Web page edit records
= = = =

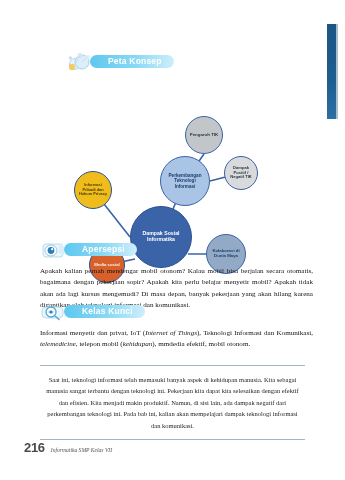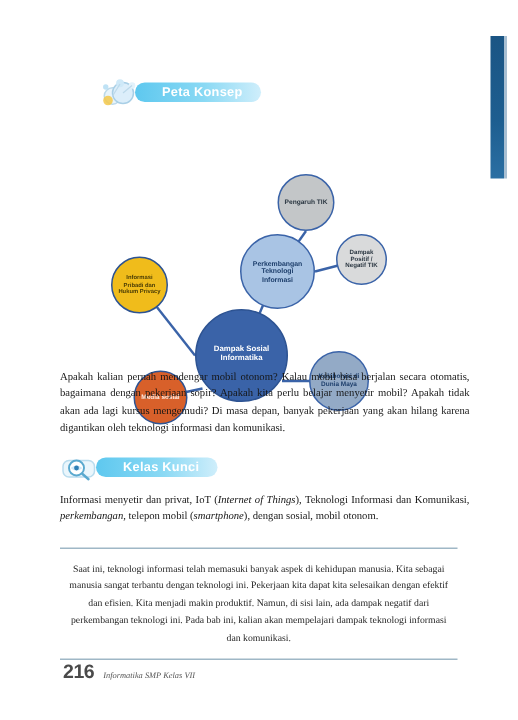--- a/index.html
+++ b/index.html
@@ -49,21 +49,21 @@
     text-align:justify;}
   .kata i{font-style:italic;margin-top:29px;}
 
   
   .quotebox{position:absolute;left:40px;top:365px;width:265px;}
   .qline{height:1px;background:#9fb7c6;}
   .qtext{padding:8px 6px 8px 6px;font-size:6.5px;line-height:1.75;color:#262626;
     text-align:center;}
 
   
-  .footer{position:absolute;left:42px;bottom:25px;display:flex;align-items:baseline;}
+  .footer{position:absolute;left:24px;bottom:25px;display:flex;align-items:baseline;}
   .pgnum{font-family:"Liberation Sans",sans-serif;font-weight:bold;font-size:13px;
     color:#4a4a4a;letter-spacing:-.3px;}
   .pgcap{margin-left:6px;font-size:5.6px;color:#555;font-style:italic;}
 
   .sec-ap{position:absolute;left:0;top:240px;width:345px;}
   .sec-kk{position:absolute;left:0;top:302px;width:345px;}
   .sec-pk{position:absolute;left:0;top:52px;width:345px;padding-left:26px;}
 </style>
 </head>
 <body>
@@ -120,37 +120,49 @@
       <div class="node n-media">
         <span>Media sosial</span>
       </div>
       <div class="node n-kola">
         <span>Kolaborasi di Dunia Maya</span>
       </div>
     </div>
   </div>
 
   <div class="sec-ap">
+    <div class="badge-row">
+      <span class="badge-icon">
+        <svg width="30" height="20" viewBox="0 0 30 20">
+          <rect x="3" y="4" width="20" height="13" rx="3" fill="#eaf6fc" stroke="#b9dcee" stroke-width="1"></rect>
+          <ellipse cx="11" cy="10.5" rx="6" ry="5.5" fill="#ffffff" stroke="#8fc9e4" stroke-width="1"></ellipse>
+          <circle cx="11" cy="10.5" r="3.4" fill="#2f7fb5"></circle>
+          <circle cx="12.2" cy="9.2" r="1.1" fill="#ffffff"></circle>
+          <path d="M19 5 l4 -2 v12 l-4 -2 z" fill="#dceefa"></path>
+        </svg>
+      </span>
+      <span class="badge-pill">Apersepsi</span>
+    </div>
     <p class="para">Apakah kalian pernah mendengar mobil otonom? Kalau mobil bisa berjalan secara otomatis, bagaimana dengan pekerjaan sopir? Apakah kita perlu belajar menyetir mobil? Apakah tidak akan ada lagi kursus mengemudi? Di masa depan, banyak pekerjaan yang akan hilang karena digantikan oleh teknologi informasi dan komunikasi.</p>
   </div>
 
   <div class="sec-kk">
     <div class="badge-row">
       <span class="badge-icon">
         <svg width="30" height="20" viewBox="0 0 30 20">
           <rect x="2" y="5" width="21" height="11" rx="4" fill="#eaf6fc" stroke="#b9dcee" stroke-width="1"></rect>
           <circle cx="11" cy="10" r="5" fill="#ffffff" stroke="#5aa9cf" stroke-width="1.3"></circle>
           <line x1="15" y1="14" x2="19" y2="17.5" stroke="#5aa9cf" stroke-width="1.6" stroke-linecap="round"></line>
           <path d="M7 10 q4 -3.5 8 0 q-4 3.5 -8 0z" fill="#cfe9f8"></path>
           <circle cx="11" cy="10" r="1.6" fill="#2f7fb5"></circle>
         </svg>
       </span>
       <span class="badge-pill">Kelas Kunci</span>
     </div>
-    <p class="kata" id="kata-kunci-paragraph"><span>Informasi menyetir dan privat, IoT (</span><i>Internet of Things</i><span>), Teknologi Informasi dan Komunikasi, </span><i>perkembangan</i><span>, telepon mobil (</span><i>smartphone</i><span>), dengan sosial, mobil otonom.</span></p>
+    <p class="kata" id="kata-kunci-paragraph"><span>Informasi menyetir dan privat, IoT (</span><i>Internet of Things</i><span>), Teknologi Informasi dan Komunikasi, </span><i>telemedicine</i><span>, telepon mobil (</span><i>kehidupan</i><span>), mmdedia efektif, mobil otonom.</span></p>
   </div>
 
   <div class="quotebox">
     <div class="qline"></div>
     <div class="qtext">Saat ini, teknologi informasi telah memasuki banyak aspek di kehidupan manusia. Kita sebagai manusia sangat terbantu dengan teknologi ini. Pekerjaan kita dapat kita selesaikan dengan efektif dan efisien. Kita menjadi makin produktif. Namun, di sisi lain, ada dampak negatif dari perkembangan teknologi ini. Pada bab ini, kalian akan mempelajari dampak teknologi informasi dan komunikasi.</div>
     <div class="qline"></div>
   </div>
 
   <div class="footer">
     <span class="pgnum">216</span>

= = = =

> [ACTION ITEM] Among the lines above, please find those with "banyak" and copy them.

> [PROBLEM SOLUTION]
     <p class="para">Apakah kalian pernah mendengar mobil otonom? Kalau mobil bisa berjalan secara otomatis, bagaimana dengan pekerjaan sopir? Apakah kita perlu belajar menyetir mobil? Apakah tidak akan ada lagi kursus mengemudi? Di masa depan, banyak pekerjaan yang akan hilang karena digantikan oleh teknologi informasi dan komunikasi.</p>
     <div class="qtext">Saat ini, teknologi informasi telah memasuki banyak aspek di kehidupan manusia. Kita sebagai manusia sangat terbantu dengan teknologi ini. Pekerjaan kita dapat kita selesaikan dengan efektif dan efisien. Kita menjadi makin produktif. Namun, di sisi lain, ada dampak negatif dari perkembangan teknologi ini. Pada bab ini, kalian akan mempelajari dampak teknologi informasi dan komunikasi.</div>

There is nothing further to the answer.